━━━ Data supplied
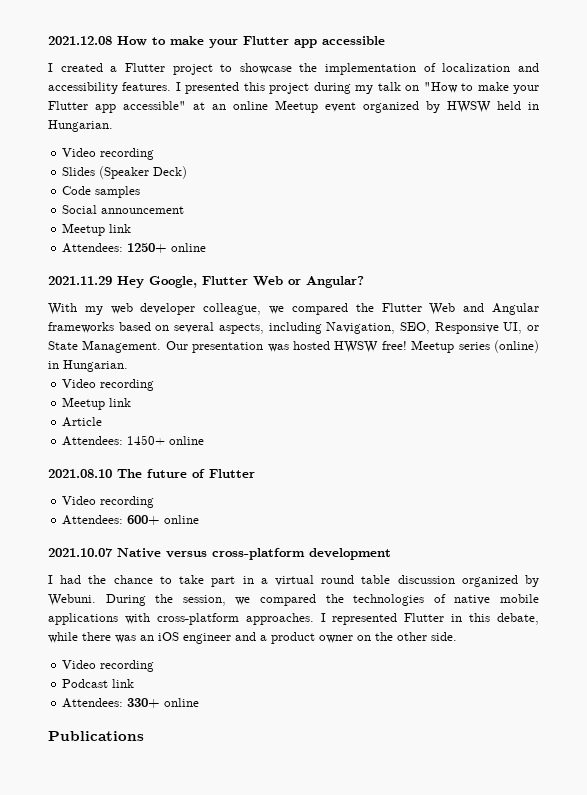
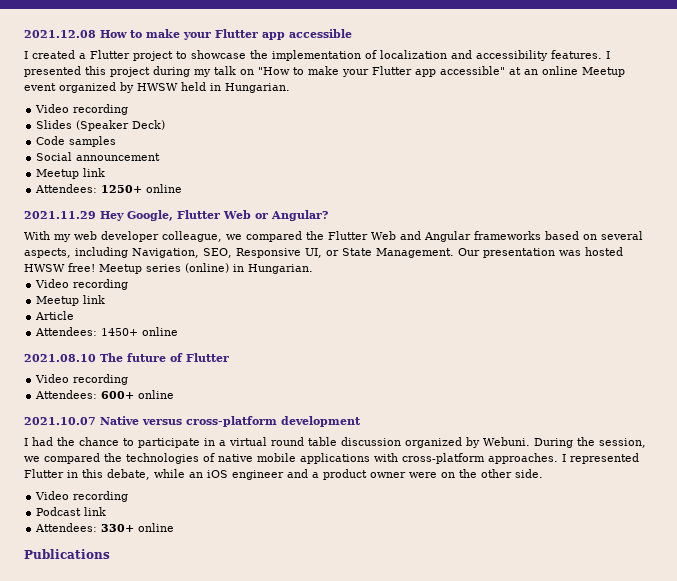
- I had the chance to take part in a virtual round table discussion organized by Webuni.
+ I had the chance to participate in a virtual round table discussion organized by Webuni.
- I represented Flutter in this debate, while there was an iOS engineer and a product owner on the other side.
+ I represented Flutter in this debate, while an iOS engineer and a product owner were on the other side.

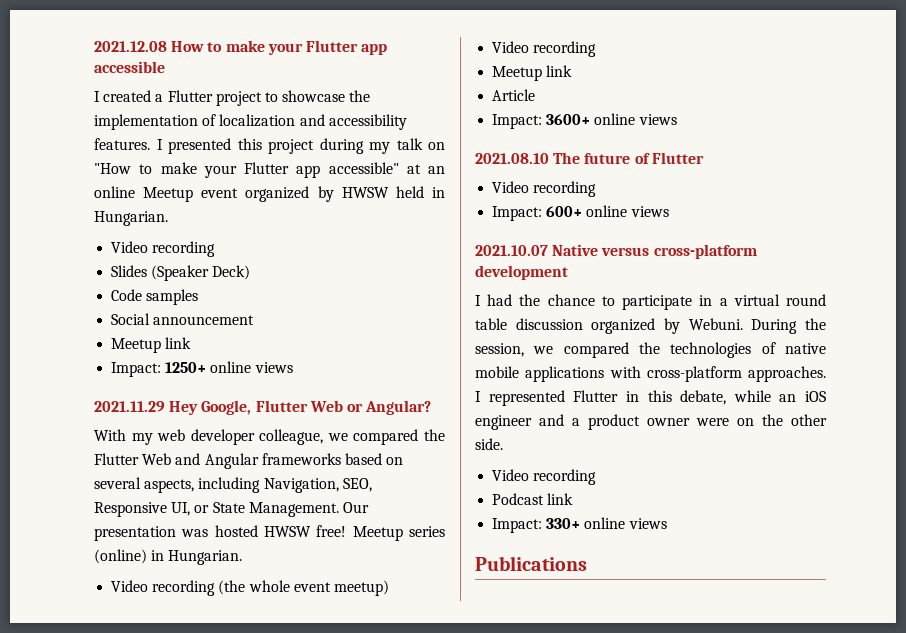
- Attendees: 1250+ online
+ Impact: 1250+ online views
+ Video recording (the whole event meetup)
- Attendees: 1450+ online
+ Impact: 3600+ online views
- Attendees: 600+ online
+ Impact: 600+ online views
- Attendees: 330+ online
+ Impact: 330+ online views

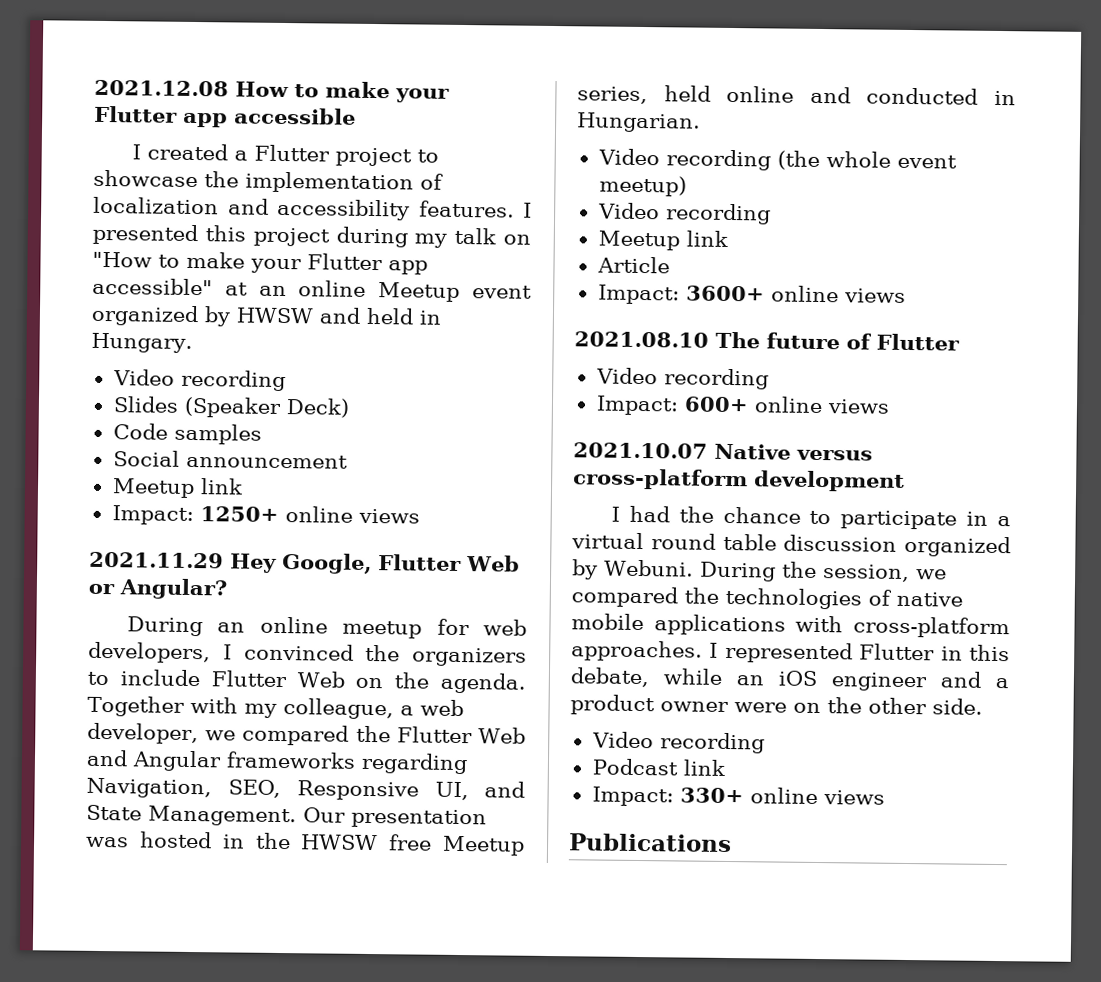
- I presented this project during my talk on "How to make your Flutter app accessible" at an online Meetup event organized by HWSW held in Hungarian.
+ I presented this project during my talk on "How to make your Flutter app accessible" at an online Meetup event organized by HWSW and held in Hungary.
- With my web developer colleague, we compared the Flutter Web and Angular frameworks based on several aspects, including Navigation, SEO, Responsive UI, or State Management.
+ During an online meetup for web developers, I convinced the organizers to include Flutter Web on the agenda. Together with my colleague, a web developer, we compared the Flutter Web and Angular frameworks regarding Navigation, SEO, Responsive UI, and State Management.
- Our presentation was hosted HWSW free! Meetup series (online) in Hungarian.
+ Our presentation was hosted in the HWSW free Meetup series, held online and conducted in Hungarian.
━━━━━━
Exercise goal> Leave every image out when you return the material above word for word.

Response below>
- I had the chance to take part in a virtual round table discussion organized by Webuni.
+ I had the chance to participate in a virtual round table discussion organized by Webuni.
- I represented Flutter in this debate, while there was an iOS engineer and a product owner on the other side.
+ I represented Flutter in this debate, while an iOS engineer and a product owner were on the other side.

- Attendees: 1250+ online
+ Impact: 1250+ online views
+ Video recording (the whole event meetup)
- Attendees: 1450+ online
+ Impact: 3600+ online views
- Attendees: 600+ online
+ Impact: 600+ online views
- Attendees: 330+ online
+ Impact: 330+ online views

- I presented this project during my talk on "How to make your Flutter app accessible" at an online Meetup event organized by HWSW held in Hungarian.
+ I presented this project during my talk on "How to make your Flutter app accessible" at an online Meetup event organized by HWSW and held in Hungary.
- With my web developer colleague, we compared the Flutter Web and Angular frameworks based on several aspects, including Navigation, SEO, Responsive UI, or State Management.
+ During an online meetup for web developers, I convinced the organizers to include Flutter Web on the agenda. Together with my colleague, a web developer, we compared the Flutter Web and Angular frameworks regarding Navigation, SEO, Responsive UI, and State Management.
- Our presentation was hosted HWSW free! Meetup series (online) in Hungarian.
+ Our presentation was hosted in the HWSW free Meetup series, held online and conducted in Hungarian.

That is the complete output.